Last October an opportunity came my way that is perfect for me. I took over as Coordinator of my school’s Service-Learning Program. The program was set up at the time for juniors and seniors to go into our community at various agencies and volunteer once per week during school time, with accountability in the form of written reports and reflections. Although my predecessor did a great job of “getting the ball rolling”, there were apparent (to me) flaws with the current system. After the first semester I changed the format of this program.
Beginning with this year’s juniors, all students must have one credit in service-learning, incorporate their experiences into their evolving portfolios at the end of each year, and develop a senior project (sort of like a thesis, only with a more hands-on approach).
My job also entails attending conferences and service-learning fairs at local colleges. I designed and developed two projects as and added feature to this program whereby undergraduate students will come into our school and work with me on the service-learning opportunities for a given class they are taking. My projects were recognized and accepted by local colleges and universities for this semester.
Service-Learning is a vital component in the school. The vision is to incorporate it into the curriculuar structure of each course taught in our school. My job is to provide education and opportunities to facilitate the implementation of this concept.
I do this by video-taping presentations and making them available to our classroom teachers. Next year I will be looking at all subject curriculum maps and design service-learning opportunities for each curricular area.

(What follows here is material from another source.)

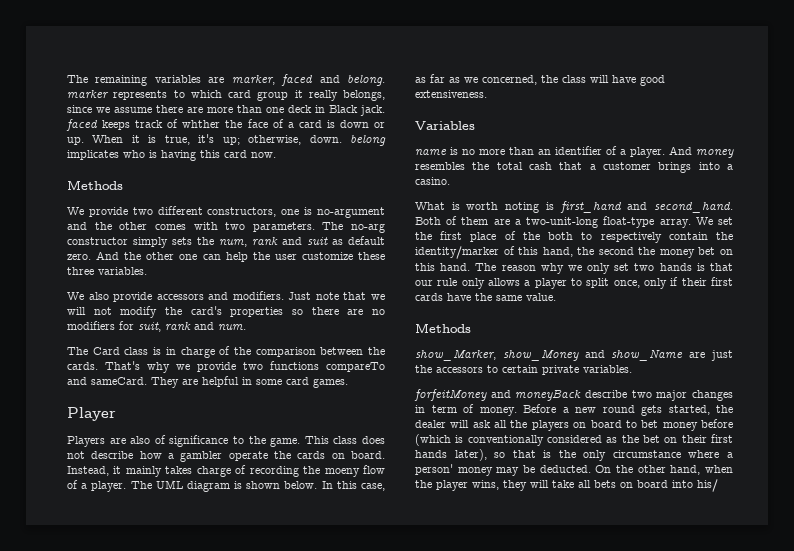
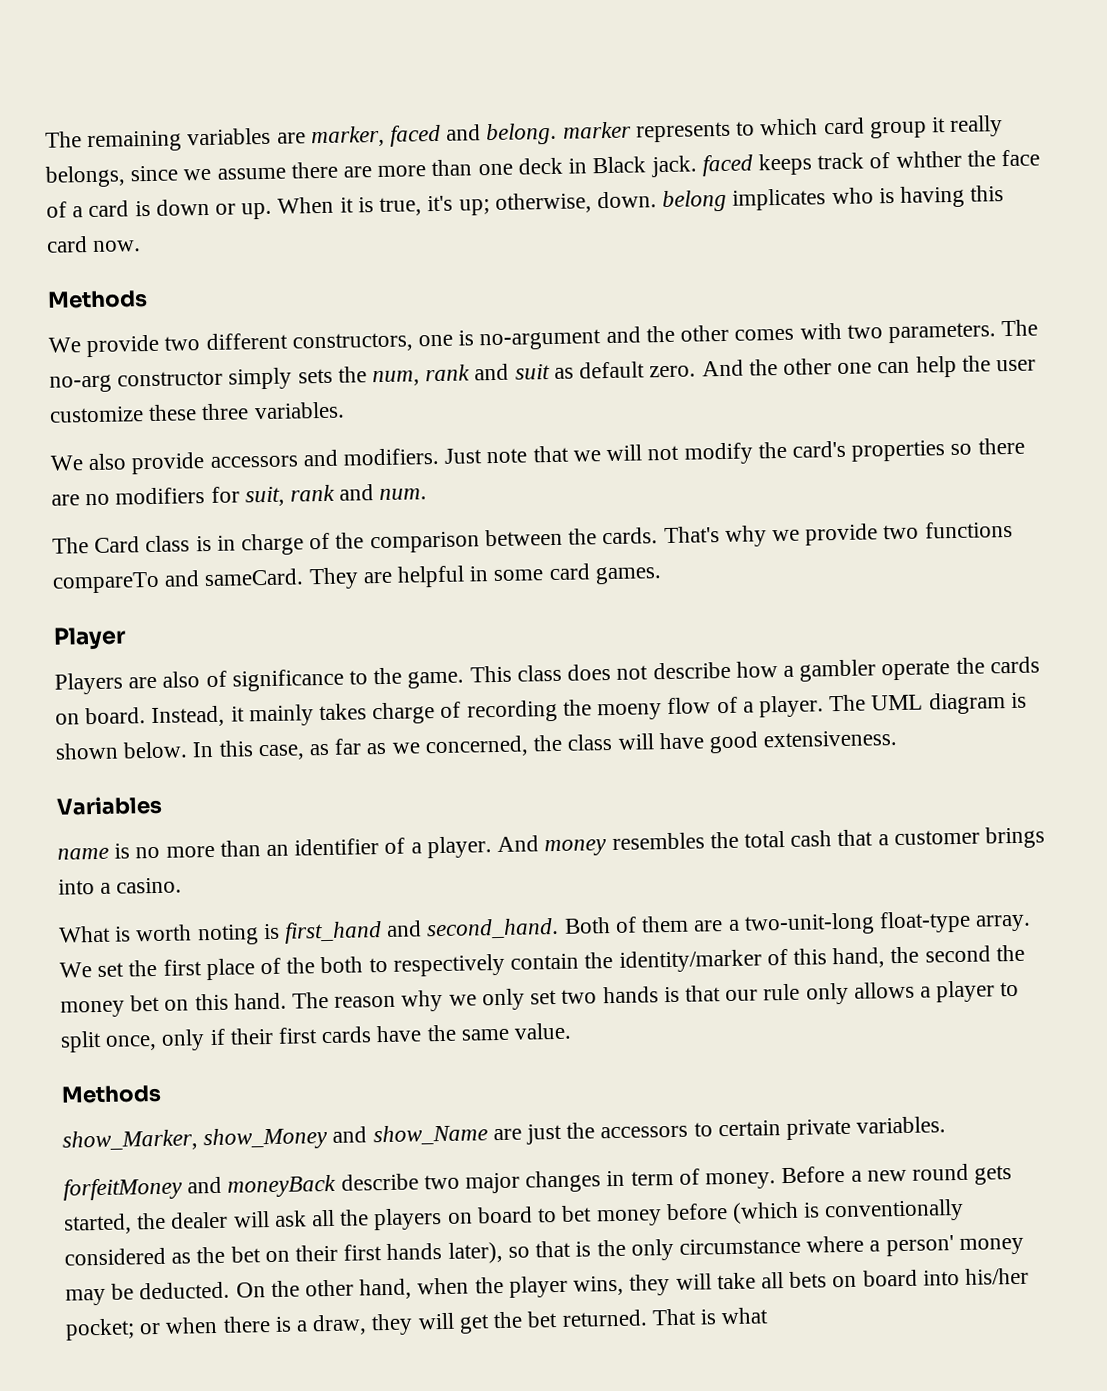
- On the other hand, when the player wins, they will take all bets on board into his/
+ On the other hand, when the player wins, they will take all bets on board into his/her pocket; or when there is a draw, they will get the bet returned. That is what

Beginning with this new semester I adjusted and redesigned the program so that all juniors and seniors have a service-learning class 5 times in the course of every two weeks (Mondays and Wednesdays and alternating Fridays). Begining in Februrary they will spend the Wednesday class time serving internships with a chosen organization. Since last week I have had agency representatives from our community coming in and giving presentations on their organizations. Students have had to write a short summary of each presentation and have been required to ask questions, reflect on the quality of the presenation, comment on the organization’s value to our community, and on whether or not they would be interested in serving an internship at that particular agency, justifying their reasons. Agencies coming to our class include
HEAL Utah, Hawkwatch International, The Children’s Center, Shundahai Network, Boys and Girls Club, Children of Ethiopia Education Fund, Leukemia Society, Wasatch Community Gardens, Alzheimers Association, and others. Last semester our students served internships at some of these agencies.
It has been interesting just in the two weeks of the new class to see the wheels turning with my students.
Some students began the semester with a set mind on what they wanted to do when they go back out into the field. That is changing, however, as they hear different organizations describe their programs.
Just yesterday, for example, Shundahai Network came in to describe the work it does for the indigeneous community with respect to nuclear waste storage and nuclear testing. Some of my students immediately signed up to work with them. It was interesting to read their papers:
I thought I knew what I wanted to do, but now I don’t know!
I want to serve an internship here because I am proud of my heritage and want to work with an organziation that promotes that.
I want to work with this group and the one I worked with last semseter!
I could instantly see that my vision of and development of this program is having instant results. When I was designing the class I came up with these goals:
Students will learn and develop through active participation in thoughtfully organized service experiences in the classroom and in the field….
– that meet actual community needs
– that are coordinated in collaboration with the school and community
– that are integrated into each student’s academic curriculum
– that provide structured time for studnets to think, talk, and write about what they did and said during the service project
– that provide students with opportunities to use newly acquired academic skills and knowledge in real life, situations in their own communities
– that enhance what is taught in the school by extending student learning beyond the classroom
– that help to foster the development of a sense of caring for others
When my students submitted their first semester finals to me, it was great to read comments such as, “At first I was mad that I was being ‘forced’ to volunteer. But that changed once I began working with those kids!”
I feel fortunate to have been in the right place and the right time when this position became available at my school. Everyone else thinks so too because we all agree “it’s right up my alley”.